For Feinberg, WorkTexas represents the culmination of a career-long evolution in educational philosophy. After co-founding KIPP, he helped build a network of schools focused primarily on college preparation. But over time, he noticed something important: many graduates who didn’t complete college were nonetheless thriving in trades, military service, and entrepreneurship.

“Our kids are all involved in the juvenile justice system,” Ramirez adds, referring to Project Remix participants, “and a large majority also have been involved in the Child Protective Services system.”

Feinberg and Ramirez have come to see wraparound support as not just helpful but essential for these students. It’s particularly crucial for justice-involved youth, whose past experiences may make workplace success especially challenging.
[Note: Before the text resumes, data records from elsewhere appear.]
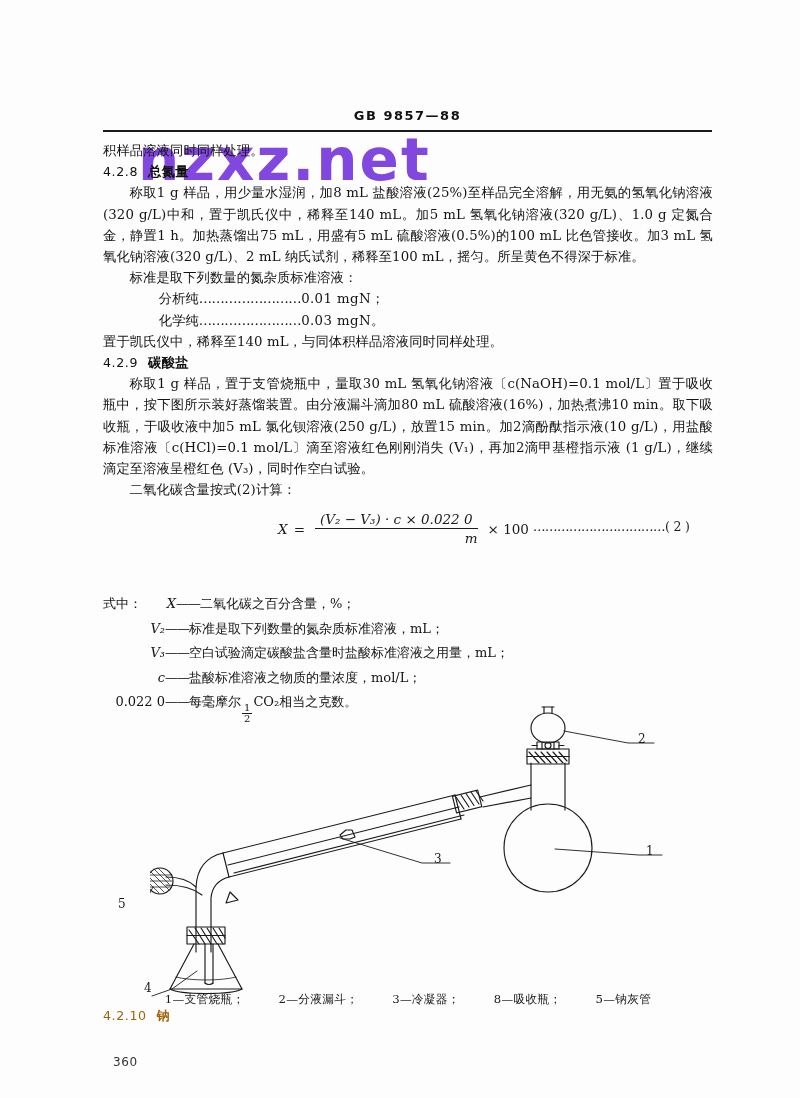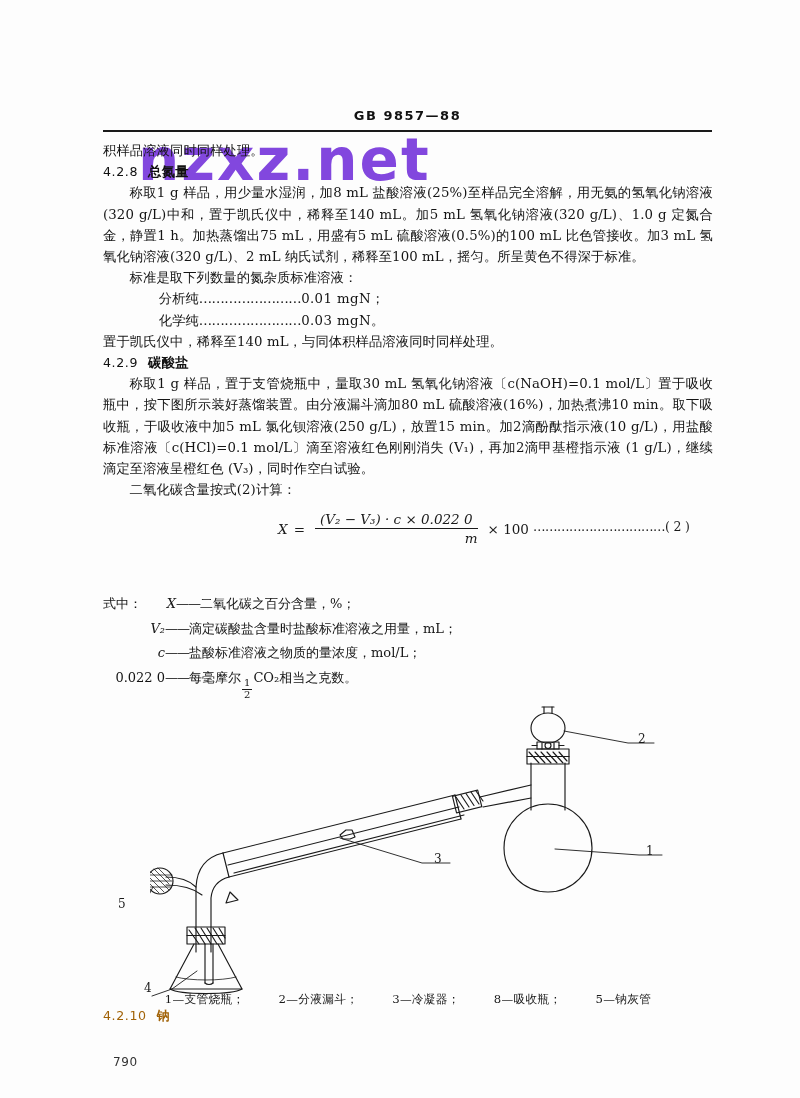"滴定碳酸盐含量时盐酸标准溶液之用量，mL；" span { text: 滴定碳酸盐含量时盐酸标准溶液之用量 -> 标准是取下列数量的氮杂质标准溶液 }
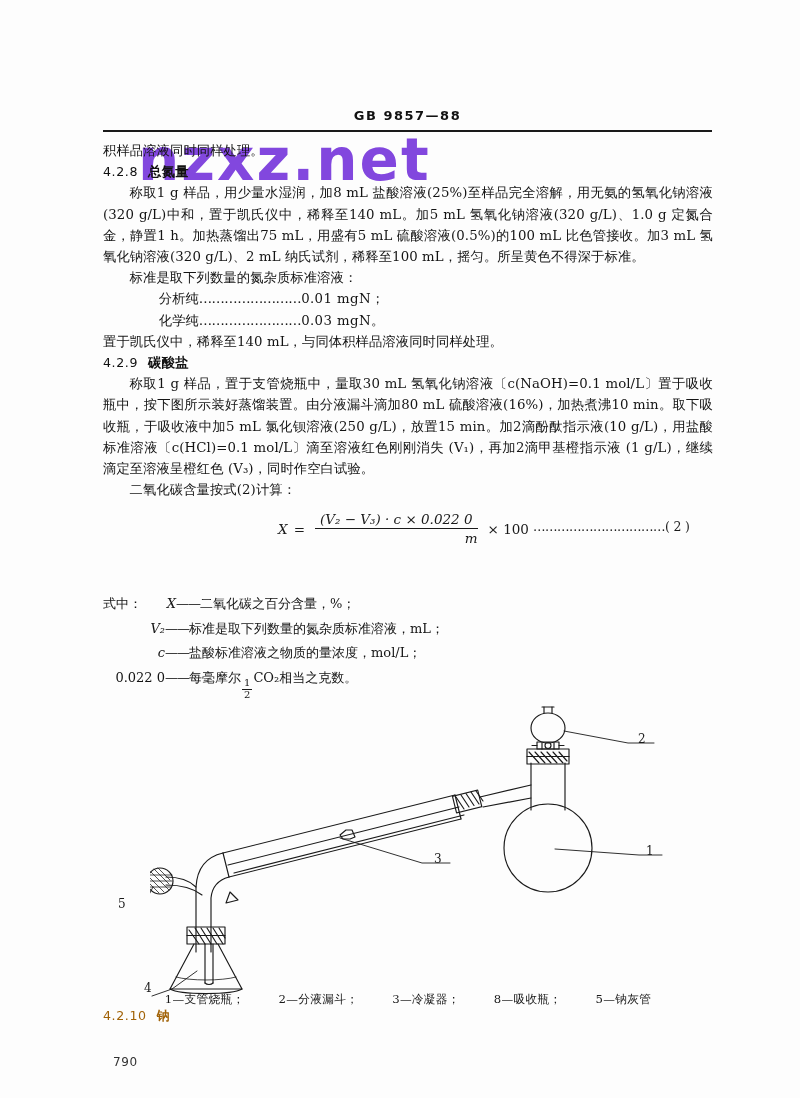"V₃——空白试验滴定碳酸盐含量时盐酸标准溶液之用量，mL；" div.legend-row { html: none -> <div> <span>V₃</span><span>——</span><span>空白试验滴定碳酸盐含量时盐酸标准溶液之用量，mL；</span> </div> }
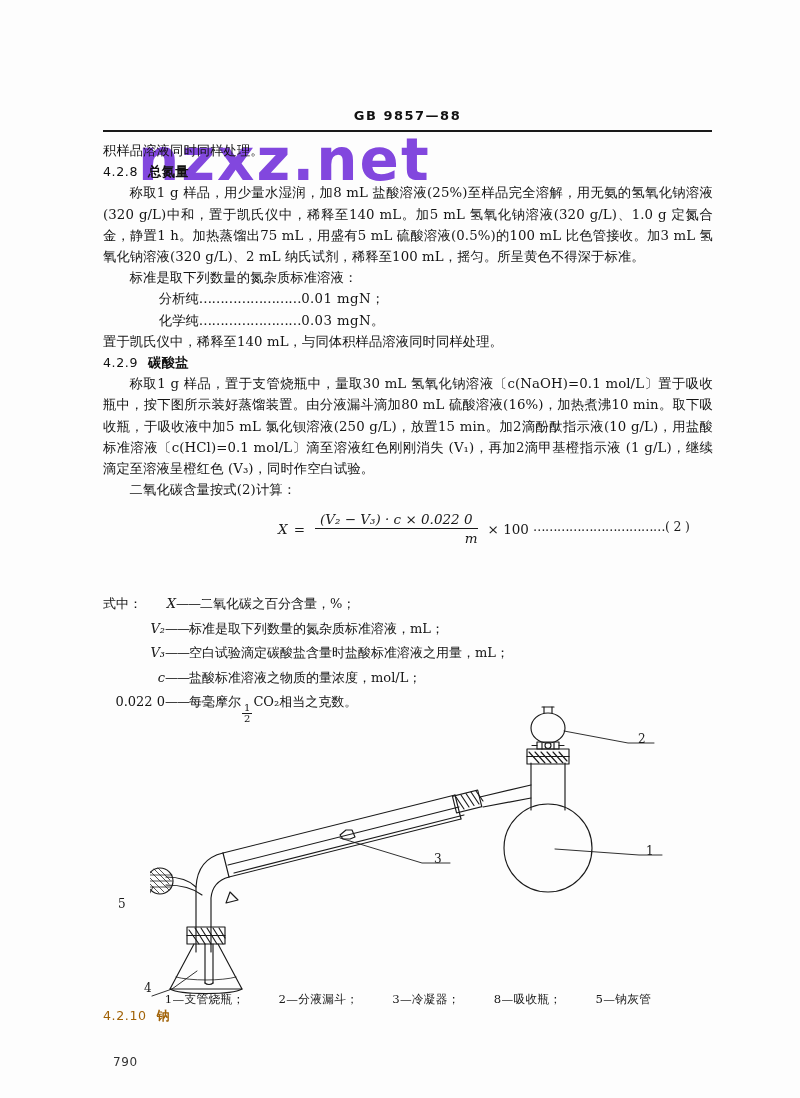"790" div.page-no { text: 790 -> 360 }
“The adults in their lives have taught them not to trust because it makes you vulnerable,” Ramirez explains. For these students, Project Remix provides what she calls “guardrails”—a structured environment where they can develop technical skills, workplace behaviors, and the emotional regulation that employers value most.

For both Feinberg and Ramirez, this holistic approach represents a maturing of workforce development thinking—one that recognizes that career success requires more than technical training alone.

“We’re interested in what that looks like in terms of career contentment,” Feinberg says, “and especially in terms of earning power and creating sustainable lives for themselves, their families, and future generations.”

In a labor market struggling with skills gaps and worker shortages, the WorkTexas model suggests that the most effective workforce development might not be the most obvious: addressing life stability alongside technical skills could be the key to building successful workers and thriving communities.